** Exercise **
Copy exactly the line containing "[240,138,280,148] would ->" and all the lines that follow it to the end of the records, minus the pictures.

** Dataset excerpts **
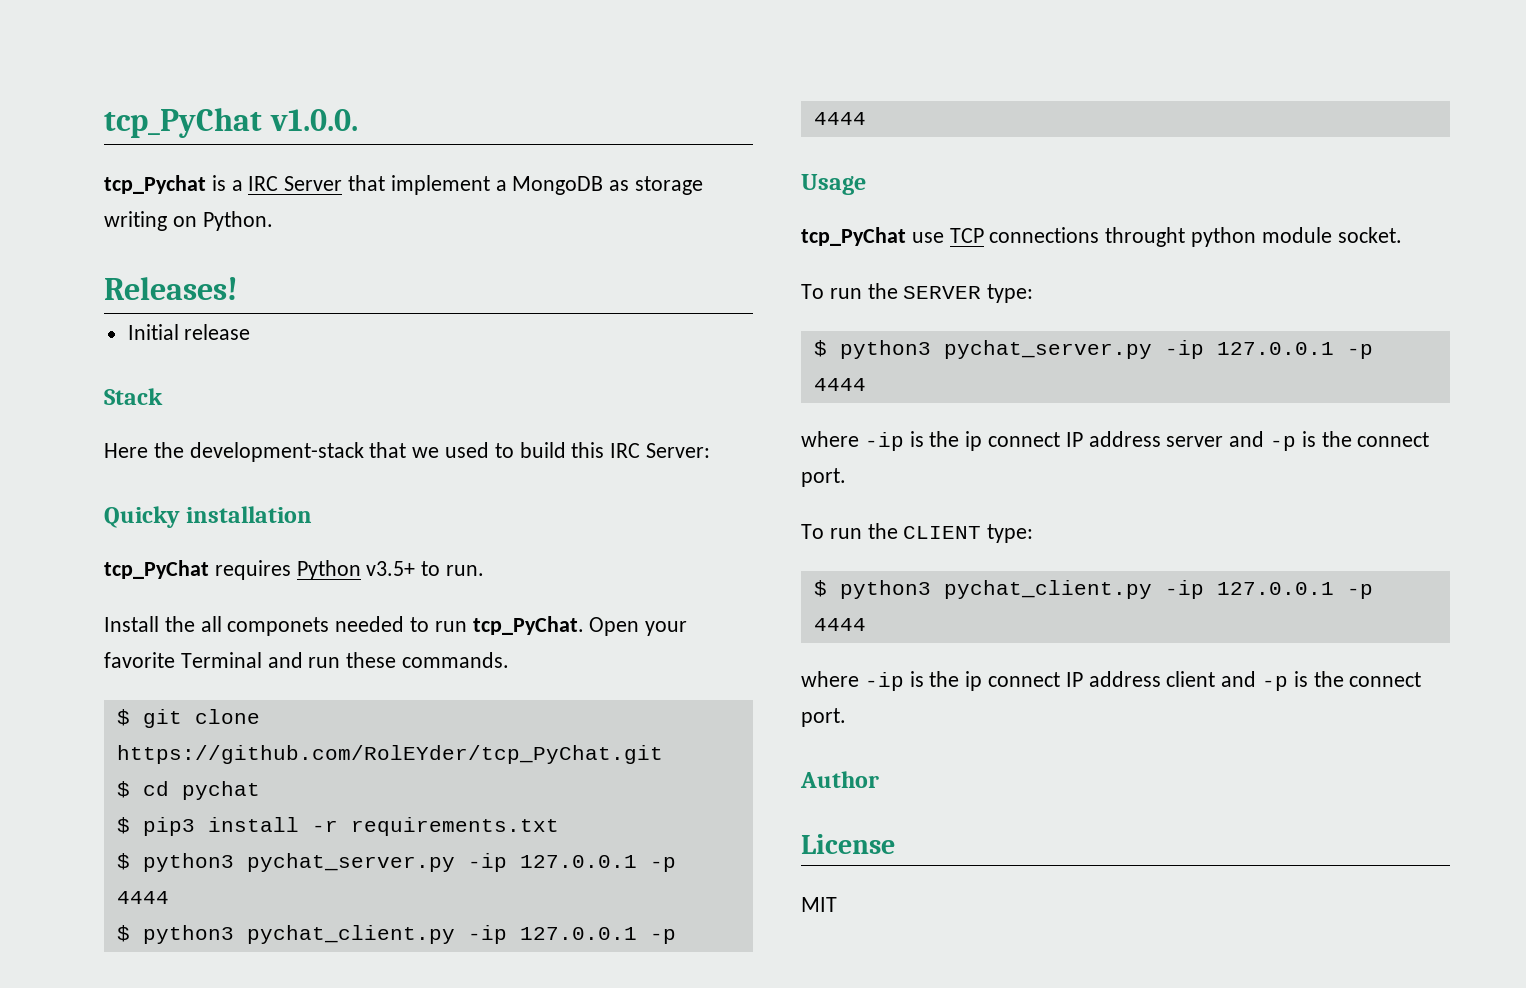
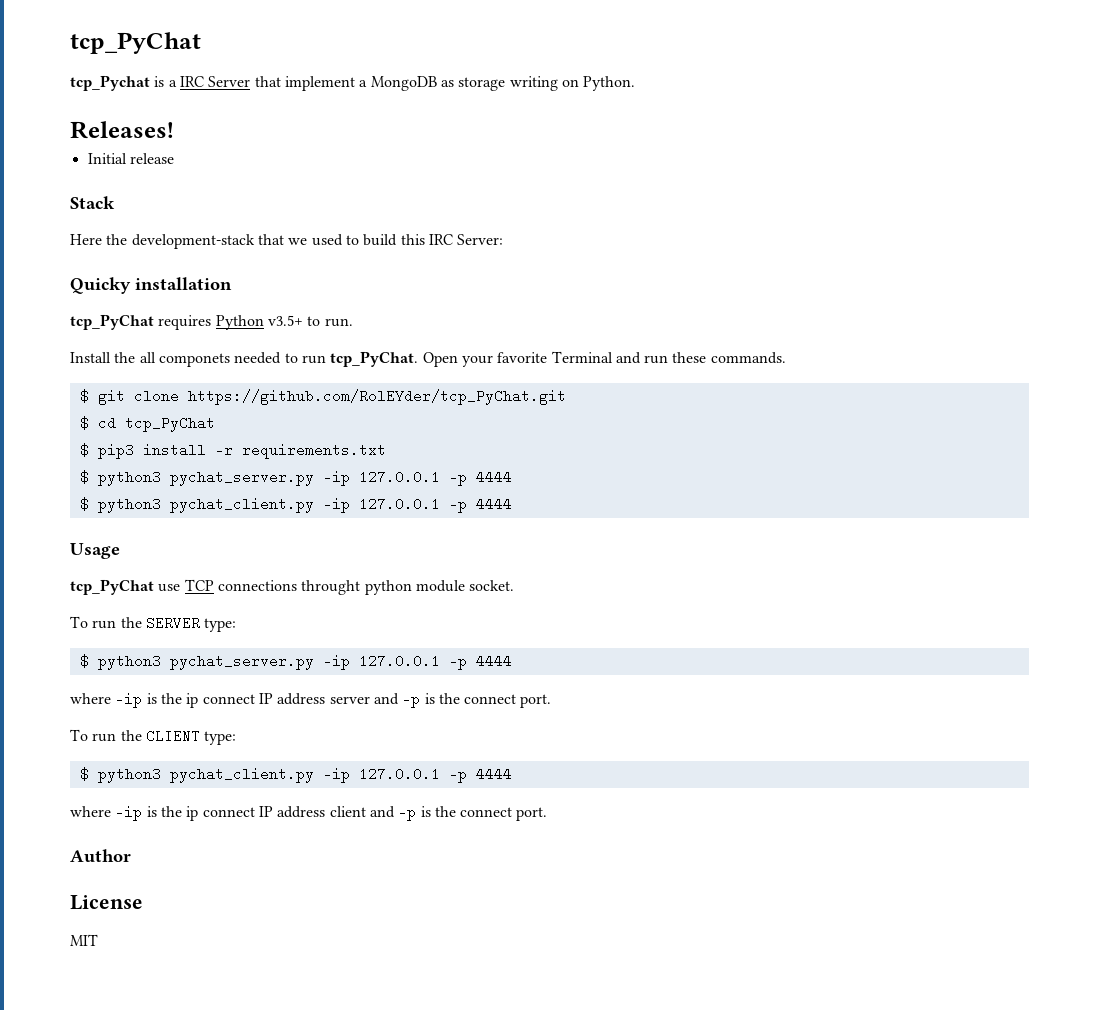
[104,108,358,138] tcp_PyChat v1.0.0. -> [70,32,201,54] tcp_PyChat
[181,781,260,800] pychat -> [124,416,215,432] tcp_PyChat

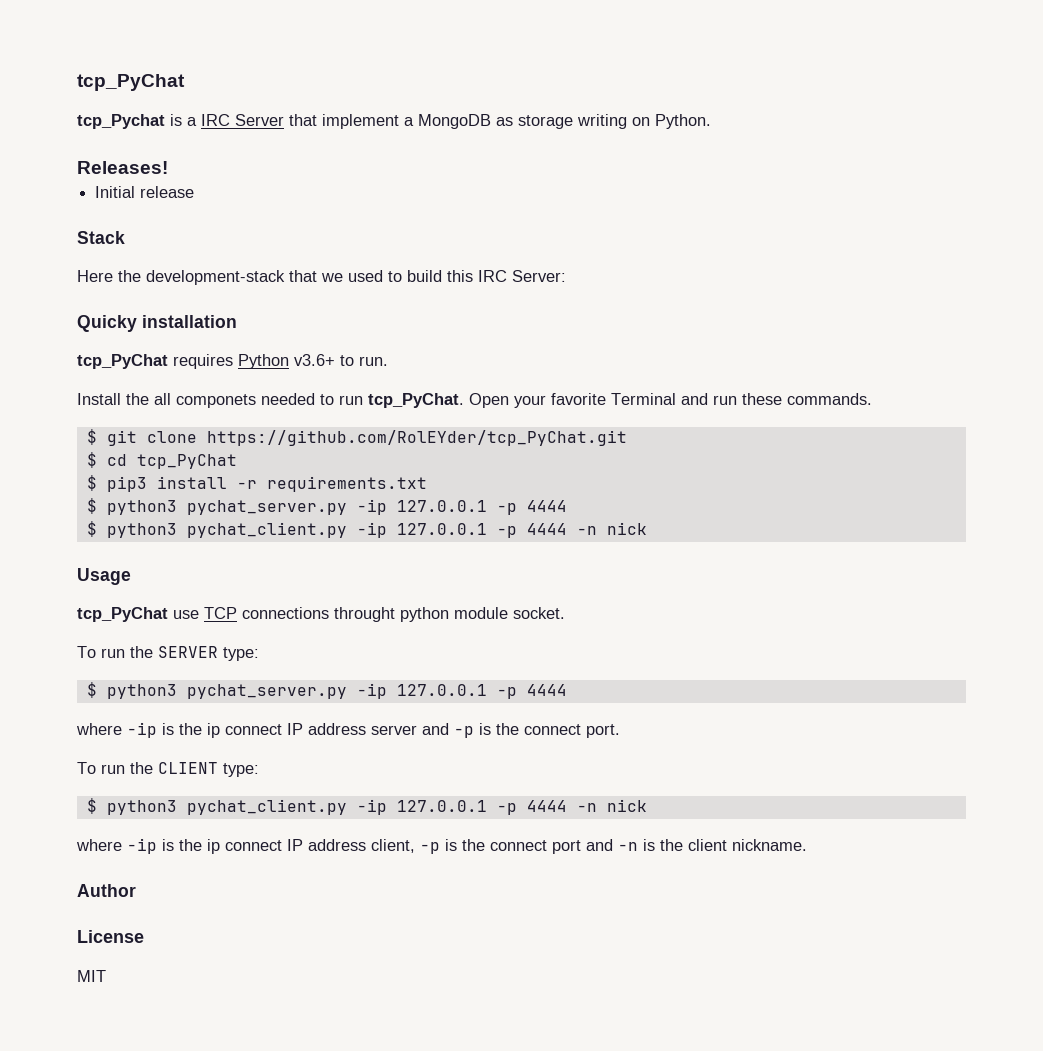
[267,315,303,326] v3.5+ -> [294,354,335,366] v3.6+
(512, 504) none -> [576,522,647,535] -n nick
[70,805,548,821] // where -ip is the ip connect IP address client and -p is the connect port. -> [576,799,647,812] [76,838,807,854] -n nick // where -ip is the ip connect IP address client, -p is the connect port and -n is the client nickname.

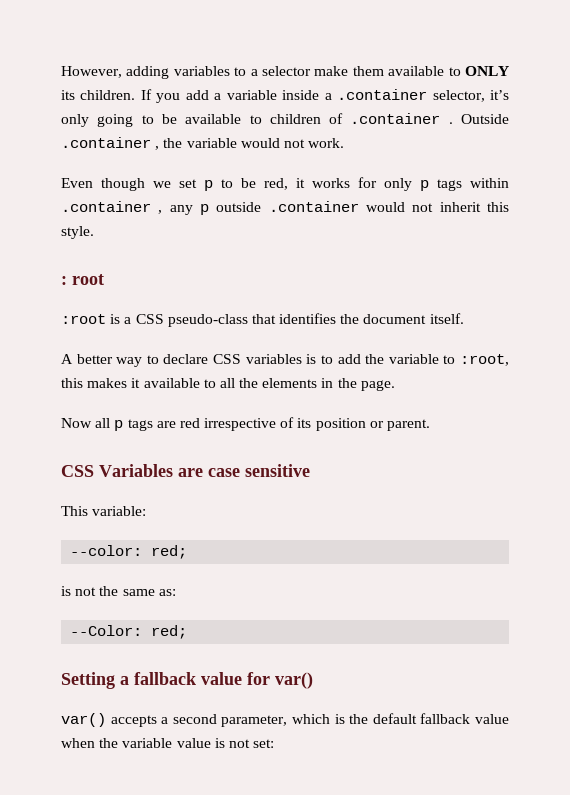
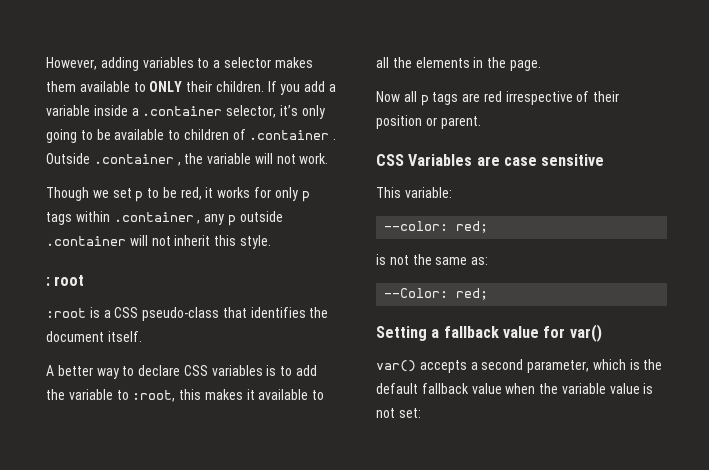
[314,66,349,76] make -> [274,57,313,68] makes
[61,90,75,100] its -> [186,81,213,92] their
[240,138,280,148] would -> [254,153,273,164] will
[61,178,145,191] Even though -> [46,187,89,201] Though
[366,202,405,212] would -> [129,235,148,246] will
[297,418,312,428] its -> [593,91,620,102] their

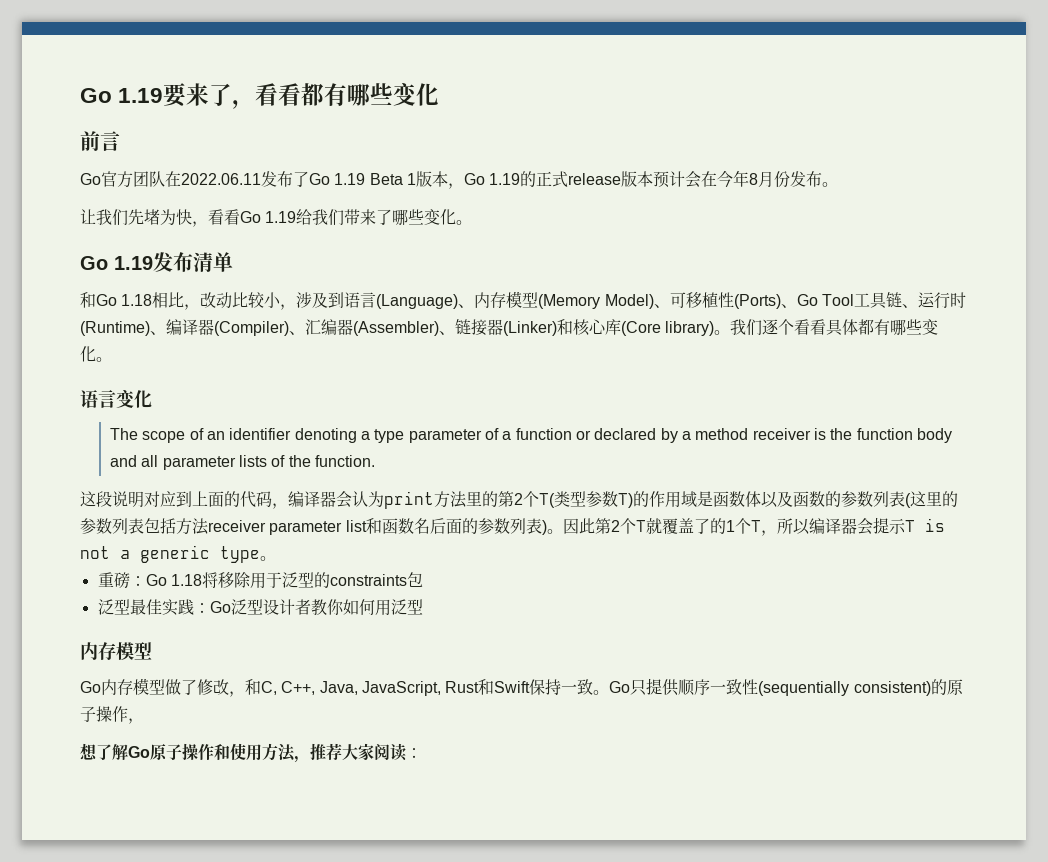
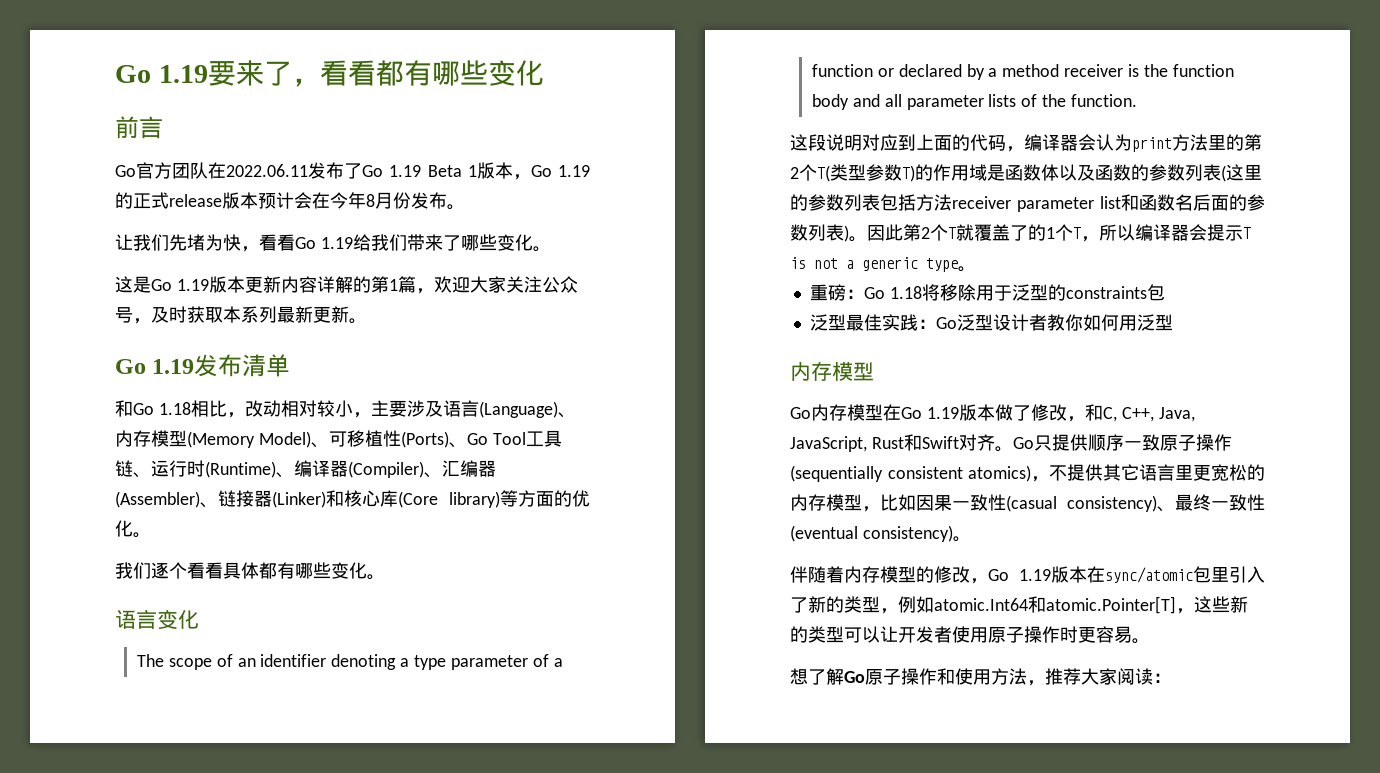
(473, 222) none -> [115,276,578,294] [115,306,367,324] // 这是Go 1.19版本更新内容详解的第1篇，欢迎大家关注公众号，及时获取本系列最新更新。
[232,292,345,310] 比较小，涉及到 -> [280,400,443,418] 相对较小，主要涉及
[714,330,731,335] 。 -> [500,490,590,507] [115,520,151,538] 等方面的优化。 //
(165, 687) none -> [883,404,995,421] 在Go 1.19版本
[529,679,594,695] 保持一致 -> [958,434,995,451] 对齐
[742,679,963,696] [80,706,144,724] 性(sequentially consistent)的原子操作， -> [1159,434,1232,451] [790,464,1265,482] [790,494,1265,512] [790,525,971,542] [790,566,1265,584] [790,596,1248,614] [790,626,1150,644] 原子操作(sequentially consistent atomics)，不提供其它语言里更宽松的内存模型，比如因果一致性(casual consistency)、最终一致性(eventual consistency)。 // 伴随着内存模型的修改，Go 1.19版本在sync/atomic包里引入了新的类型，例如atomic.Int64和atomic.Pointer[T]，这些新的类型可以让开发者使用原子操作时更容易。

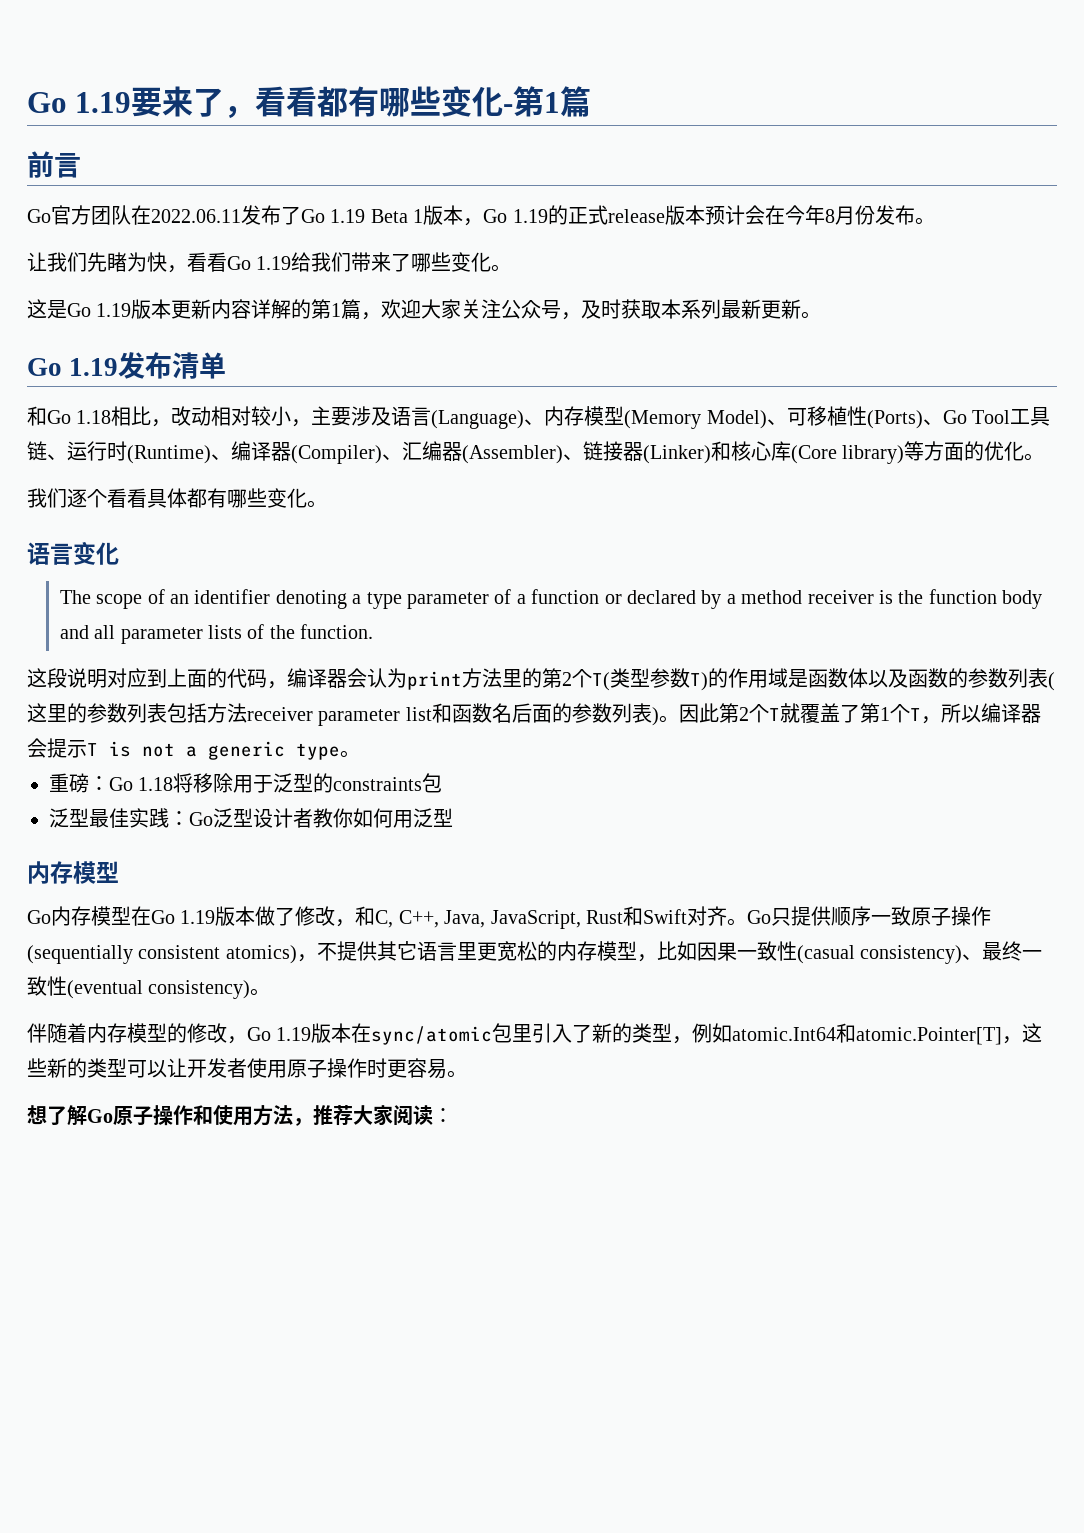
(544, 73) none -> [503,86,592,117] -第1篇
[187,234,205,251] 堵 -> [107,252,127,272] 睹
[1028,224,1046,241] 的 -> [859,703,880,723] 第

** Exercise answer **
[240,138,280,148] would -> [254,153,273,164] will
[61,178,145,191] Even though -> [46,187,89,201] Though
[366,202,405,212] would -> [129,235,148,246] will
[297,418,312,428] its -> [593,91,620,102] their

(473, 222) none -> [115,276,578,294] [115,306,367,324] // 这是Go 1.19版本更新内容详解的第1篇，欢迎大家关注公众号，及时获取本系列最新更新。
[232,292,345,310] 比较小，涉及到 -> [280,400,443,418] 相对较小，主要涉及
[714,330,731,335] 。 -> [500,490,590,507] [115,520,151,538] 等方面的优化。 //
(165, 687) none -> [883,404,995,421] 在Go 1.19版本
[529,679,594,695] 保持一致 -> [958,434,995,451] 对齐
[742,679,963,696] [80,706,144,724] 性(sequentially consistent)的原子操作， -> [1159,434,1232,451] [790,464,1265,482] [790,494,1265,512] [790,525,971,542] [790,566,1265,584] [790,596,1248,614] [790,626,1150,644] 原子操作(sequentially consistent atomics)，不提供其它语言里更宽松的内存模型，比如因果一致性(casual consistency)、最终一致性(eventual consistency)。 // 伴随着内存模型的修改，Go 1.19版本在sync/atomic包里引入了新的类型，例如atomic.Int64和atomic.Pointer[T]，这些新的类型可以让开发者使用原子操作时更容易。

(544, 73) none -> [503,86,592,117] -第1篇
[187,234,205,251] 堵 -> [107,252,127,272] 睹
[1028,224,1046,241] 的 -> [859,703,880,723] 第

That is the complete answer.